Конечно, все наблюдавшие эту сцену думали одно и то же: майор запретил петь и привлек запевал к ответственности. А на лице Гофмана мелькнула еле заметная насмешливая улыбка с презрительным оттенком. Его глаза сузились, и, повернувшись на каблуках, как военный, он направился в свой стеклянный домик. А минут через десять — обеденный перерыв еще не закончился — все увидели в дверях троих военнопленных, сопровождаемых Борисом. Каждый из них нес подмышкой большую буханку хлеба. Они быстро разломили хлеб на куски и разделили между собой.
Через несколько дней, как-то мимоходом, я спросила Бориса, что значила внезапная благосклонность майора? Он ответил:
— Он не так плох, как о нем думают.
Несмотря на то, что нам строго воспрещалось разговаривать с военнопленными, иногда все же удавалось поговорить с ними. Все это — благодаря Борису. Умный, интеллигентный, он прекрасно владел немецким языком и пользовался полным уважением как русских, так и немцев. На заводе он считался правой рукой не только Гофмана, но и майора. И хотя Борис тоже носил красную повязку надзирателя и переводчика, он сильно отличался от других надзирателей с такими же красными повязками. Он всегда умел предупредить своих людей о близости мастера, Гофмана или рыжего майора. Ему единственному из всех русских военнопленных разрешалось выходить по воскресеньям на два часа. В эти два часа он всегда встречался с Катей — стройной, тоненькой блондинкой из нашего лагеря. Через Бориса и Катю другие пленные могли общаться с некоторыми из наших девушек, хотя это «общение» состояло только из записок и писем, которые передавали Борис и Катя. Благодаря этим контактам жизнь некоторых военнопленных, а также наших девушек получала хоть какой-то смысл, было легче, таким образом, переносить нечеловеческие условия лагерной каторги.
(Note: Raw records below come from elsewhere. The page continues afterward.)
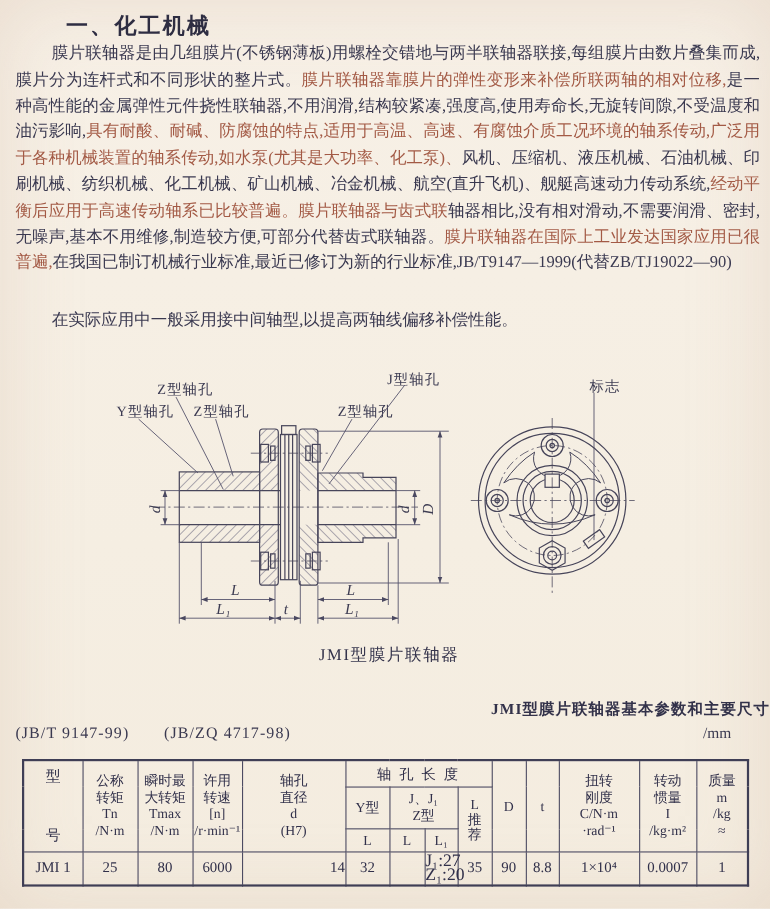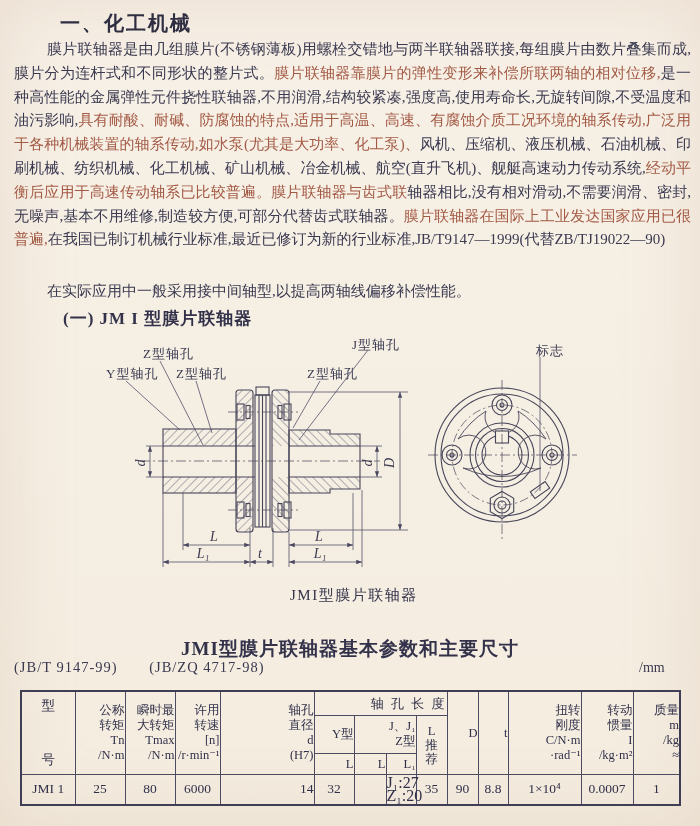"(一) JM I 型膜片联轴器" div.abs { html: <div>(一) JM I 型膜片联轴器</div> -> none }
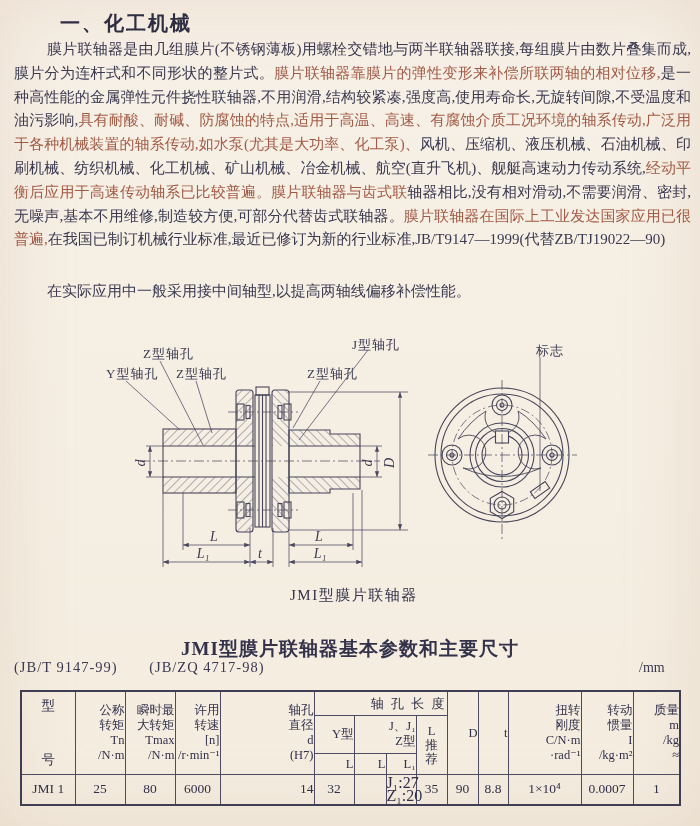"JMI型膜片联轴器基本参数和主要尺寸" #tbl-title { font-size: 19px -> 14px; text-align: center -> right }
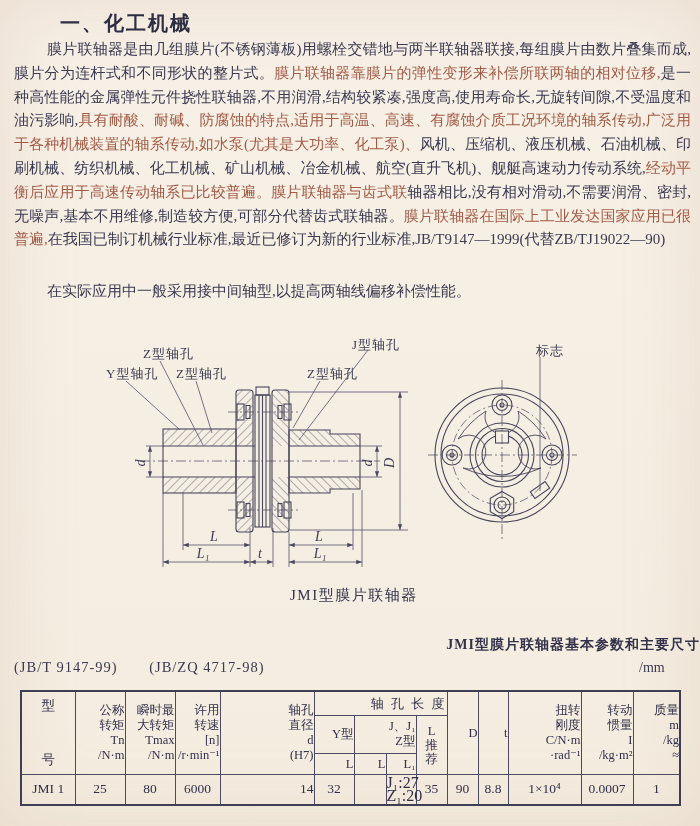"公称" #spec .hd { text-align: right -> none }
Катя была нежная, хрупкая девушка. Через полгода нашего пребывания на заводе она заболела туберкулезом и должна была уехать из лагеря. Борис ходил сам не свой. Он ничем не мог ей помочь. Официально он не имел права даже разговаривать с ней. В день отъезда Катя так плакала, что потеряла сознание. Очнувшись, она сняла с пальца свое кольцо и дала одной из наших девушек, чтобы та передала его Борису. Борис и Катя носили обручальные кольца. После окончания войны они хотели пожениться. Никто из нас больше никогда не слыхал о Кате.
Разлука с Катей глубоко тронула Бориса. Он часто ходил с поникшей головой и редко с кем разговаривал. А весной 1944-го года — так мне сообщили позже — он вступил в армию Власова.